The highest point on the island is 209 m above sea level. This peak is located close to Mikro Chorio. The island covers an area of 13.5 km². It is made almost entirely of subcrystalline stratified limestones, and is covered with thorny macchia.

In the late 1920s the island had 80 inhabitants, active in agriculture and sheep rearing. A census of the island in 1981 showed that it was populated by 133 people. The 1991 census showed that the population had dropped to 112. By the 2001 census the population had again risen to 158 residents, and in 2011 its population was 185, 168 of whom lived in Megalo Chorio, and only 17 in Mikro Chorio. The municipality of Agathonisi, which includes the uninhabited offshore islets of Glaros, Kouneli, Nera, and Psathonisio, has a combined land area of 14,500 km².

==Name==
In ancient times, Agathonisi was known as Psetoussa (Ψετούσσα). Ancient writers varied in recording its name: Tragia (Τραγία), Tragiae or Tragiai (Τραγίαι), Tragaeae or Tragaiai (Τραγαῖαι), and Tragaea or Tragaia (Τραγαία) are among the forms recorded.

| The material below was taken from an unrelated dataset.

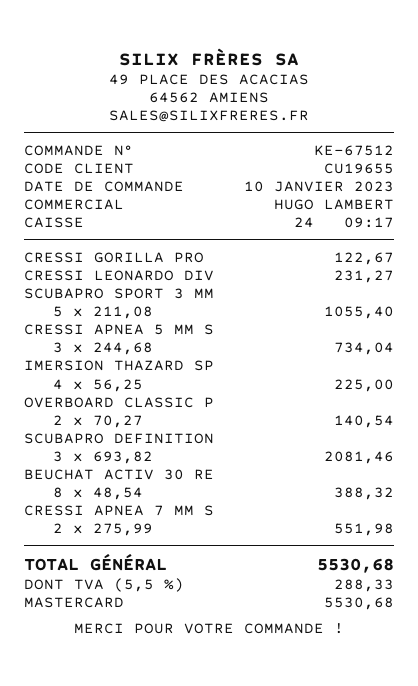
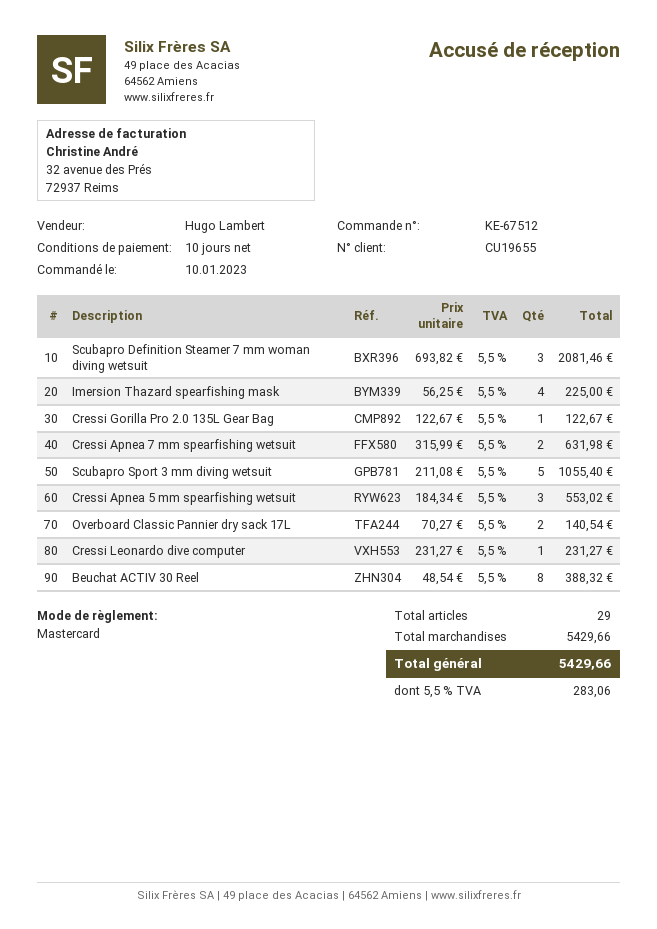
CRESSI APNEA 5 MM S: 3 x 244.68 = 734.04 -> 3 x 184.34 = 553.02
CRESSI APNEA 7 MM S: 2 x 275.99 = 551.98 -> 2 x 315.99 = 631.98
tax: 5.5% = 288.33 -> 5.5% = 283.06
total: 5530.68 -> 5429.66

The island is known as Gaidaro in Italian and as Eşek Adası in Turkish.

==History==
Near the island, Pericles defeated the Samians in a naval engagement in 440 BCE. In modern times, the island (dependent on Patmos) was occupied in 1912 by the Kingdom of Italy during the Italo-Turkish War and, after being part of the Italian Islands of the Aegean (of which it was the northernmost islet), was ceded from Italy to Greece in 1947 with the Treaty of Peace.

==Administration==
In 2011, as part of the Kallikratis Plan, the island's status was upgraded from Community to Municipality.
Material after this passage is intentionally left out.